June 18, 2008
AlQaeda.com: The Internet as Global Madrassa
Unfortunately Guido Olimpio's new book Al-Qa'idah.com doesn't look like it's going to be published in English any time soon. Olimpio is the terrorism correspondent for the Italian newspaper Corriere della Sera. But here are a few highlights from an English language synopsis translation.
I especially like the concept of the internet as Global Madrassa. Why bother going off to Pakistan or Saudi Arabia for Salafi jihadi indoctrination when you are only a few mouse clicks away from learning that it is the individual duty of Muslims to wage holy war against the U.S? A couple of highlights:
This was a school in subversion on the Internet - run from an Italian city, but linked to Baghdad, Kabul, and Algiers.

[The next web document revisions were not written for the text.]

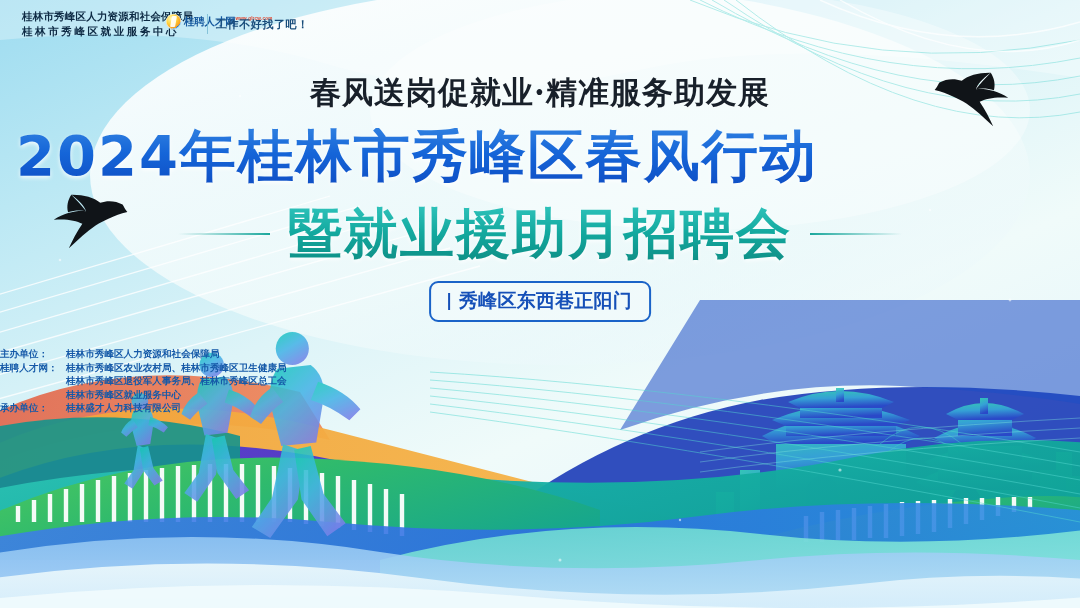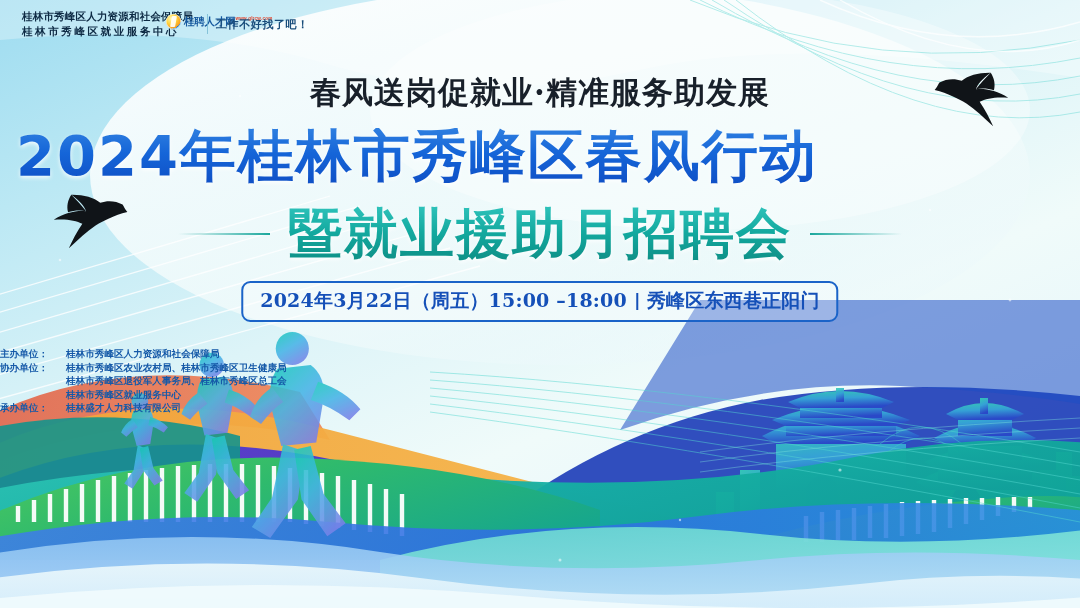--- a/index.html
+++ b/index.html
@@ -403,32 +403,31 @@
 
     <div id="title-main">2024年桂林市秀峰区春风行动</div>
 
     <div id="title-sub-row">
       <span class="title-rule left"></span>
       <span id="title-secondary">暨就业援助月招聘会</span>
       <span class="title-rule right"></span>
     </div>
 
     <div id="datebox">
-      <span id="datebox-text">2024年3月22日（周五）15:00 –18:00</span>
       <span id="datebox-sep"></span>
       <span id="datebox-venue">秀峰区东西巷正阳门</span>
     </div>
 
     <div id="organizers">
       <div class="org-row">
         <span class="org-label">主办单位：</span>
         <span class="org-value">桂林市秀峰区人力资源和社会保障局</span>
       </div>
       <div class="org-row">
-        <span class="org-label">协办单位：</span>
+        <span class="org-label">桂聘人才网：</span>
         <span class="org-value">桂林市秀峰区农业农村局、桂林市秀峰区卫生健康局</span>
       </div>
       <div class="org-row">
         <span class="org-label"></span>
         <span class="org-value">桂林市秀峰区退役军人事务局、桂林市秀峰区总工会</span>
       </div>
       <div class="org-row">
         <span class="org-label"></span>
       </div>
       <div class="org-row">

Nobody can yet say how many jihad outposts there arein anonymous rooms in Europe, the Orient, or the United States, or at what rate they are multiplying. This is Al-Qa'idah's virtual and elusive entrenchment....Thanks to Diego in Italy.The new Al-Qa'idah has abandoned couriers and has evolved by making full use of the Internet - a "powerful, swift, universal, and accessible" medium, a vehicle for "virtual connections that can become real." ...
From a letter by Bin Laden to Mullah Omar, intercepted by the Americans in Afghanistan: 90 per cent of the battle will take place in the propaganda field. The Internet is a medium that provides the best guarantees. It is an ideological umbrella for those who will put the teachings into practice, albeit without direct contacts. A meeting place for militants and a forum for seeking recruits. A non- centralized university for indoctrination. A vehicle of "counterinformation" vis-A -vis the Western media. A means of launching threats and keeping the West in a state of constant anxiety. A forum for celebrity martyrs (there are over 3,000 books by jihadists online,) and on the operational plane Islamist hackers gather funds by means of Web scams.
The Internet is a mirror of the new Al-Qa'idah - amorphous, fragmented, and without any fixed hierarchy. The connections between the circulation of ideology and actions are variable. But on 7 April 2005 Hasan Ahmad blew himself up in a Cairo street. He had found instructions for manufacturing bombs on the Internet, followed the teachings of minor ideologues via the Web, and consulted forums devoted to the jihad. Every connection to the Al-Qa'idah galaxy was purely virtual, but four people died.